The solution to these problems is not organizational. It is far deeper. It sounds trite and too simple: People need to repent, let Christ heal their wickedness, forgive and live the gospel of Jesus Christ, not the pride-filled damning gospel of the handbook or whatever you want to call it. That goes for me and it goes for the leaders at every level.
What this ward needs is more like a revival than some administrative fix.
***
I was going to stop but this event just came to mind. A few years ago our Stake President and a visiting Q70 spoke. The Q70 opened it up for questions. A woman, sole survivor of the inactivity of all of her children and husband read a longish question (not unlike some of my comments above except a bit shorter) about how the church so failed in helping her teach her children to live the gospel and what to do now. The visiting Q70 turned the question over to the stake president. He gave a 20 minute stock sermon on faith- repentance- baptism/ sacrament- the gift of the Holy Ghost. He is black and he was reverting to his days as a Baptist preacher while the visiting Q70 seemed to squirm. I don’t think he was accustomed to hearing such strong doctrine laced with cayenne pepper. It sounded so insensitive and patronizing.
Then his tone changed. He took off his glasses and said: I am gonna get real with you sister. Then he admitted that all of his 6 children, now adults “were not making good choices.” He and his wife went out on the porch one night to look at the stars. They prayed about their children and explained how grateful they were for the Lord sending their children to them and how they had fed them and housed them and educated them and loved them and did the best they could to teach them the gospel and to live it. But they had failed and were tired and out of ideas. So, suddenly throwing his hands up towards the stars he shouted, we give them back to You! To You, the Shepard of lost sheep!
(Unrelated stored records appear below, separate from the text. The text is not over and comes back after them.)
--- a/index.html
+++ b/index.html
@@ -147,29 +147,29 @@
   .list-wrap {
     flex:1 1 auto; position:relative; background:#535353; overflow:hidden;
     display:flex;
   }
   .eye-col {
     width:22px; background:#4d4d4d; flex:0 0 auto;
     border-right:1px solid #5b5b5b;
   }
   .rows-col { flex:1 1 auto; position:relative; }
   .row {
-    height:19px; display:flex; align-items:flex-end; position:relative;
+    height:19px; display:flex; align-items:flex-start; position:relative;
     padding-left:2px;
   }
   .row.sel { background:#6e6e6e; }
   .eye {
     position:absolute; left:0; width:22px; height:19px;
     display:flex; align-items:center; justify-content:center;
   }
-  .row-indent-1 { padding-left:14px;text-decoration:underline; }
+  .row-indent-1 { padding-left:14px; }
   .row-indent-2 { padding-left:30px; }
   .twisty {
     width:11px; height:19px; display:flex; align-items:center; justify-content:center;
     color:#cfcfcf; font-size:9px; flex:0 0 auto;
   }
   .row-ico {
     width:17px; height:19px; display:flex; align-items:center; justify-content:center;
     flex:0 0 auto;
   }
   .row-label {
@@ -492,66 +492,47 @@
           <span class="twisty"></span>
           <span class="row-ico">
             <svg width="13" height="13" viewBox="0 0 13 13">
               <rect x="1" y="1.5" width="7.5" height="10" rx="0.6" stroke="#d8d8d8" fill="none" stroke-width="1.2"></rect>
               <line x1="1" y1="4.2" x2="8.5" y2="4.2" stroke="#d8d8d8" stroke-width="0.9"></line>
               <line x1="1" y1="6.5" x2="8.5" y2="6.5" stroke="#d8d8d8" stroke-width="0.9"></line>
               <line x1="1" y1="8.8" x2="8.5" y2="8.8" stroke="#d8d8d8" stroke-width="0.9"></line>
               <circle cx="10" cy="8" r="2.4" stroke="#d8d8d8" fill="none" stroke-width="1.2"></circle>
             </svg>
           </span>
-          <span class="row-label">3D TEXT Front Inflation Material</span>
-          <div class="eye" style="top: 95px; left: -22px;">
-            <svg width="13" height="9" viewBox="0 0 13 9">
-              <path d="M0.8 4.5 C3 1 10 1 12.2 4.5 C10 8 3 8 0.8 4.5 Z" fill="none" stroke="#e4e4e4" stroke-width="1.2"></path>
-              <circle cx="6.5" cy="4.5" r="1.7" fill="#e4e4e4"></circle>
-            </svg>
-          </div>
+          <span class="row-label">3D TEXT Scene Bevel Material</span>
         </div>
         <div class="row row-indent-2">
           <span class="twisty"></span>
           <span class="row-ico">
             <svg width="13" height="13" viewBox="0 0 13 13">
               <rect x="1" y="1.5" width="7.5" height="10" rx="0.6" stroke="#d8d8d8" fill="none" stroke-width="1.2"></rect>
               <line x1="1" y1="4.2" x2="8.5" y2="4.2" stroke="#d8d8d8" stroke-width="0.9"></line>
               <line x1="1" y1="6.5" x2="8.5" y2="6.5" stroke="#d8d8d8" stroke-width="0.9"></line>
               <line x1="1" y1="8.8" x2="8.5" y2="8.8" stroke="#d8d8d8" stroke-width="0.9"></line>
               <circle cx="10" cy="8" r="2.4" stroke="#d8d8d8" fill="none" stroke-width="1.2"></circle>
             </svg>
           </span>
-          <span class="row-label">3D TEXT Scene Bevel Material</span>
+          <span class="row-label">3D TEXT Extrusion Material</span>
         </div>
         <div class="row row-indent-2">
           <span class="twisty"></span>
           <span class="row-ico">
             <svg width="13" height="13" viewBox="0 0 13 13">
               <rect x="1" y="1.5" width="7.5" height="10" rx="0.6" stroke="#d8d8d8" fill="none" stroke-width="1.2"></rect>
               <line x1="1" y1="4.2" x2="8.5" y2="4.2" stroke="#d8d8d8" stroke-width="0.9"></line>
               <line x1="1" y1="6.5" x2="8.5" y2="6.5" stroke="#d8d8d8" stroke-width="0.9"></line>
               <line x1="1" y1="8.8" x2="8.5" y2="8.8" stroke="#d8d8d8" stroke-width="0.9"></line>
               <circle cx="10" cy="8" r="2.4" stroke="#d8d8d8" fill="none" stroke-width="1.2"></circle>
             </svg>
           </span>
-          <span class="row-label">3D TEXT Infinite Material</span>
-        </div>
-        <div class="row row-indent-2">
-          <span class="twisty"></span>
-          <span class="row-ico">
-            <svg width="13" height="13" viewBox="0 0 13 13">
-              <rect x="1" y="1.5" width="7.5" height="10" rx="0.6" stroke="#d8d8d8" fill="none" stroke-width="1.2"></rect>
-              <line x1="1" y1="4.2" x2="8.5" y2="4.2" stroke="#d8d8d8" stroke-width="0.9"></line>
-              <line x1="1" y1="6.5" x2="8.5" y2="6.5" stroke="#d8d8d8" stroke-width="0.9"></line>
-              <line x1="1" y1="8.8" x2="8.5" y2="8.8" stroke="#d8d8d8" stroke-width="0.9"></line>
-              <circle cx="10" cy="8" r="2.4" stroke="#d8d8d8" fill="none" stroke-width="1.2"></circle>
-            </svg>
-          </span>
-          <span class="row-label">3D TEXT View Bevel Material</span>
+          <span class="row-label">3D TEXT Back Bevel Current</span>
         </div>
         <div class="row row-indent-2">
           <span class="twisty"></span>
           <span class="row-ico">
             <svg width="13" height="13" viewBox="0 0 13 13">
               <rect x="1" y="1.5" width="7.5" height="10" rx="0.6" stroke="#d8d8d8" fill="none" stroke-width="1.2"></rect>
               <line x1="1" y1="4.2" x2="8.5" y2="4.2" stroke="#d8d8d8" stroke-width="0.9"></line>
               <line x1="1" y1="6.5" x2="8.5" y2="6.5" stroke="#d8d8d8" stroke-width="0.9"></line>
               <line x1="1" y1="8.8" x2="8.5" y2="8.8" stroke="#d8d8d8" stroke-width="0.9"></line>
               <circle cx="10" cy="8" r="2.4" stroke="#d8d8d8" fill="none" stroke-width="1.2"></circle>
That was his advice, he sat down. The visiting Q70 remarked: my oh my oh my, where do I begin to correct all the false doctrine and the more he spoke the more his rebuttal fell flat on me. So that is what I am trying to do to my ward, give it back to the Lord.
The internet, that is another thing. The concern is that if I am right about Mormon exclusivity (or the lack thereof) the Lord well might damn us to the dust bin of history if we do not bring forth the fruits of repentance. And I find that a bitter pill to swallow.